WHAT THE EXERCISE ASKS: Copy every line from the material below that holds "content".

+ + + + + + +

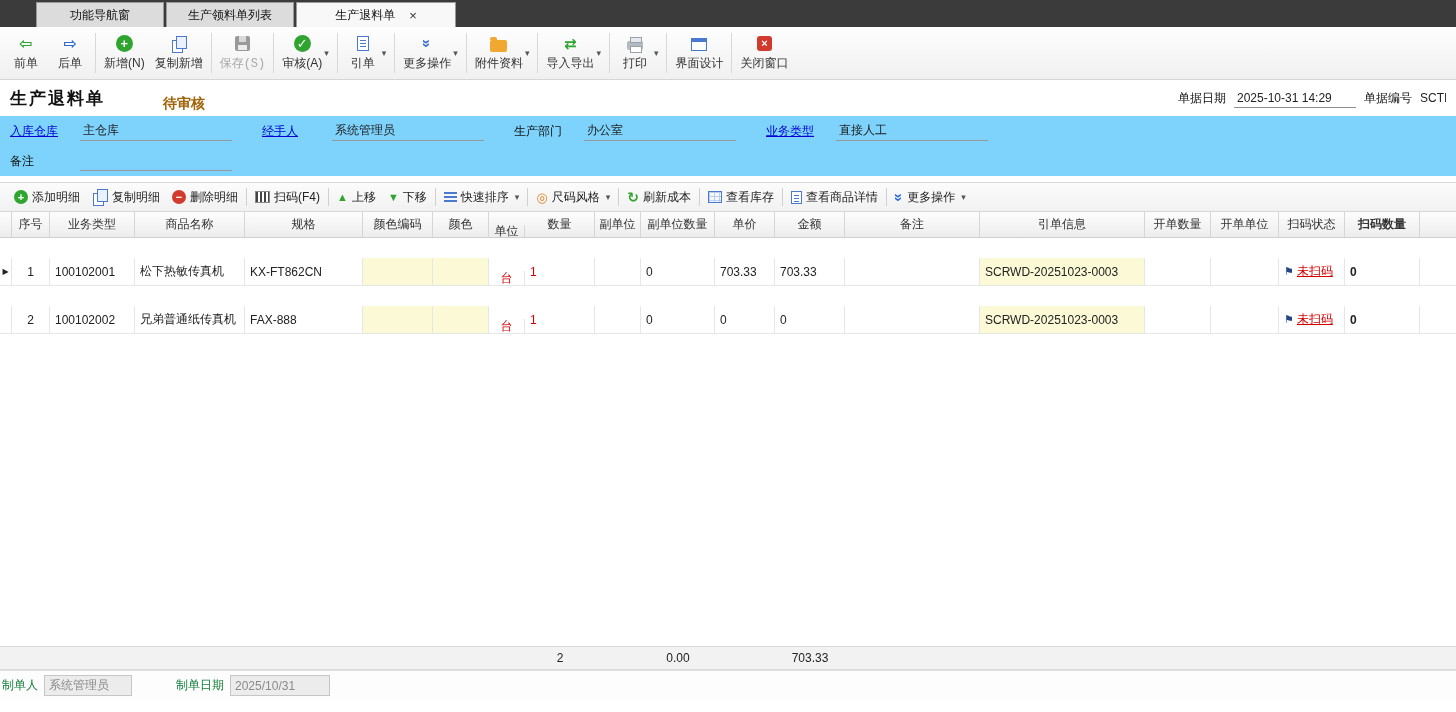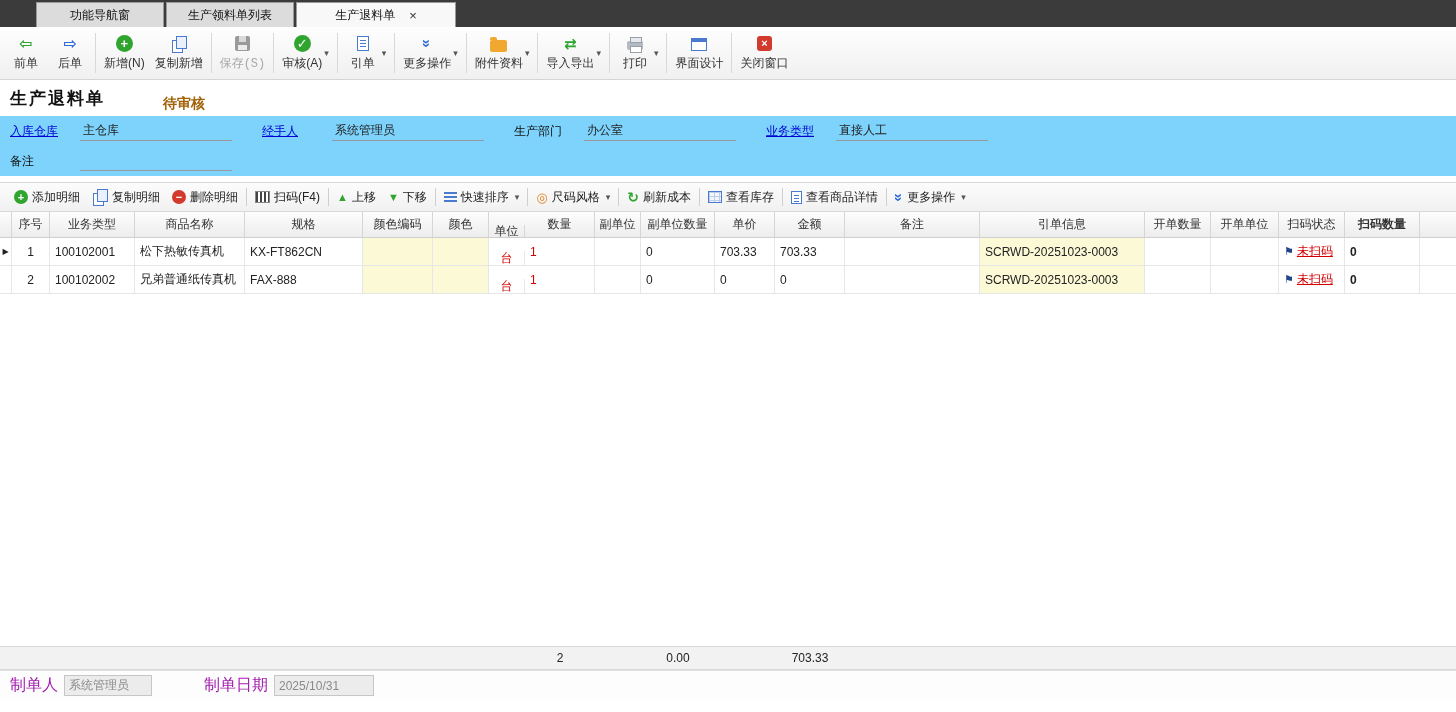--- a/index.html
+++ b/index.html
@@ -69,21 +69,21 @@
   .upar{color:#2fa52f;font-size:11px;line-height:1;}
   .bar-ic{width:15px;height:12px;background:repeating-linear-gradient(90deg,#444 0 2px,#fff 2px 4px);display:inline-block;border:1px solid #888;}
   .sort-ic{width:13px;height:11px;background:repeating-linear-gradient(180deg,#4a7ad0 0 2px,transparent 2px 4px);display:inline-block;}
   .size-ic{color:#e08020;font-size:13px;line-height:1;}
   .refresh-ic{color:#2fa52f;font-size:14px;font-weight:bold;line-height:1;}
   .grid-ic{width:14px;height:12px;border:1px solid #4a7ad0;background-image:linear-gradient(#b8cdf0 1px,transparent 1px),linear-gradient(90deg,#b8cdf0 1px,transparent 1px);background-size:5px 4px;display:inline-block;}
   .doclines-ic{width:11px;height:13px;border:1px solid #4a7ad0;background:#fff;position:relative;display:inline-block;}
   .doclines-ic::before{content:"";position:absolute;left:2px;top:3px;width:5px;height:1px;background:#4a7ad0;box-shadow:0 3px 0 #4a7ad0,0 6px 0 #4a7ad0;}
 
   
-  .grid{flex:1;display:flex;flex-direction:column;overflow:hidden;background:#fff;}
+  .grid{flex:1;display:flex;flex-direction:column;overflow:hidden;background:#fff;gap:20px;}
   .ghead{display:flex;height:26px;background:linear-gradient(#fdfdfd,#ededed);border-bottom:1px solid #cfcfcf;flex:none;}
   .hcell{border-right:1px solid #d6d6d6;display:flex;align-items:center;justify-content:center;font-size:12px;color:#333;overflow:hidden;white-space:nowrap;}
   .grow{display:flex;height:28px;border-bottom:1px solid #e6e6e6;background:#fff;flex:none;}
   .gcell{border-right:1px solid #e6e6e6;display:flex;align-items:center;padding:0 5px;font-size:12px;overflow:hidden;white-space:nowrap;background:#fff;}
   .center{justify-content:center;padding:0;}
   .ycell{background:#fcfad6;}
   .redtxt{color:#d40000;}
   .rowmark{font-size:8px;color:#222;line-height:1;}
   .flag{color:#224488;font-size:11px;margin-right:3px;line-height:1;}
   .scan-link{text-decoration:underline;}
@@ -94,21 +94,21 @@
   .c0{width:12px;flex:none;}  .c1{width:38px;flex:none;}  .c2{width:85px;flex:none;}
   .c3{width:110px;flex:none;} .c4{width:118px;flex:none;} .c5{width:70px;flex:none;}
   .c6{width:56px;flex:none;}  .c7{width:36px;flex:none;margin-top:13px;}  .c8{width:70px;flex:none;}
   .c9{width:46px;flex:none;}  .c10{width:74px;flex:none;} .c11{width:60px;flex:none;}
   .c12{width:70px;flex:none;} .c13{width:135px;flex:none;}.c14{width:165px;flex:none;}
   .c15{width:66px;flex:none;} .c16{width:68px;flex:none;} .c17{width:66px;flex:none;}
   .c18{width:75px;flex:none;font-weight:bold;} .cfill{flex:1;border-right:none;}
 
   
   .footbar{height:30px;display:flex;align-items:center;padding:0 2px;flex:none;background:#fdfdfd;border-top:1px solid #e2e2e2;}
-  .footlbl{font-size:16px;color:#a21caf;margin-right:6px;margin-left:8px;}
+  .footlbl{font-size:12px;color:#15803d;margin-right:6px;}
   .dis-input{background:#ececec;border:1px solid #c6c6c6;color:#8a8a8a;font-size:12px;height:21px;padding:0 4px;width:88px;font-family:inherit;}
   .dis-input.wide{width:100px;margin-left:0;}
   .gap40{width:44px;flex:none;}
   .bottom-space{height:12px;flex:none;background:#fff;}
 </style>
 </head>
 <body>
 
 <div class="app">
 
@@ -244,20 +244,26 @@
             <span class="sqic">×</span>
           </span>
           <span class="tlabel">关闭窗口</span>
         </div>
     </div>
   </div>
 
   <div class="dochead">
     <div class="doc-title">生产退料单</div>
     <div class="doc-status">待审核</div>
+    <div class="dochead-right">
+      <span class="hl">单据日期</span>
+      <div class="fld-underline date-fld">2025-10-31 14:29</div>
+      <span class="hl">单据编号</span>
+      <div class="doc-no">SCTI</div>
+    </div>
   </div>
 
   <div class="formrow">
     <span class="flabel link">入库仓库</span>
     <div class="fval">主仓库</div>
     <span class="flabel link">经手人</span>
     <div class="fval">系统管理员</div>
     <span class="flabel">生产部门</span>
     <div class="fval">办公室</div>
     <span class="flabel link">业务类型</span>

+ + + + + + +

OUTPUT FOR THIS EXERCISE:
   .doclines-ic::before{content:"";position:absolute;left:2px;top:3px;width:5px;height:1px;background:#4a7ad0;box-shadow:0 3px 0 #4a7ad0,0 6px 0 #4a7ad0;}
   .hcell{border-right:1px solid #d6d6d6;display:flex;align-items:center;justify-content:center;font-size:12px;color:#333;overflow:hidden;white-space:nowrap;}
   .center{justify-content:center;padding:0;}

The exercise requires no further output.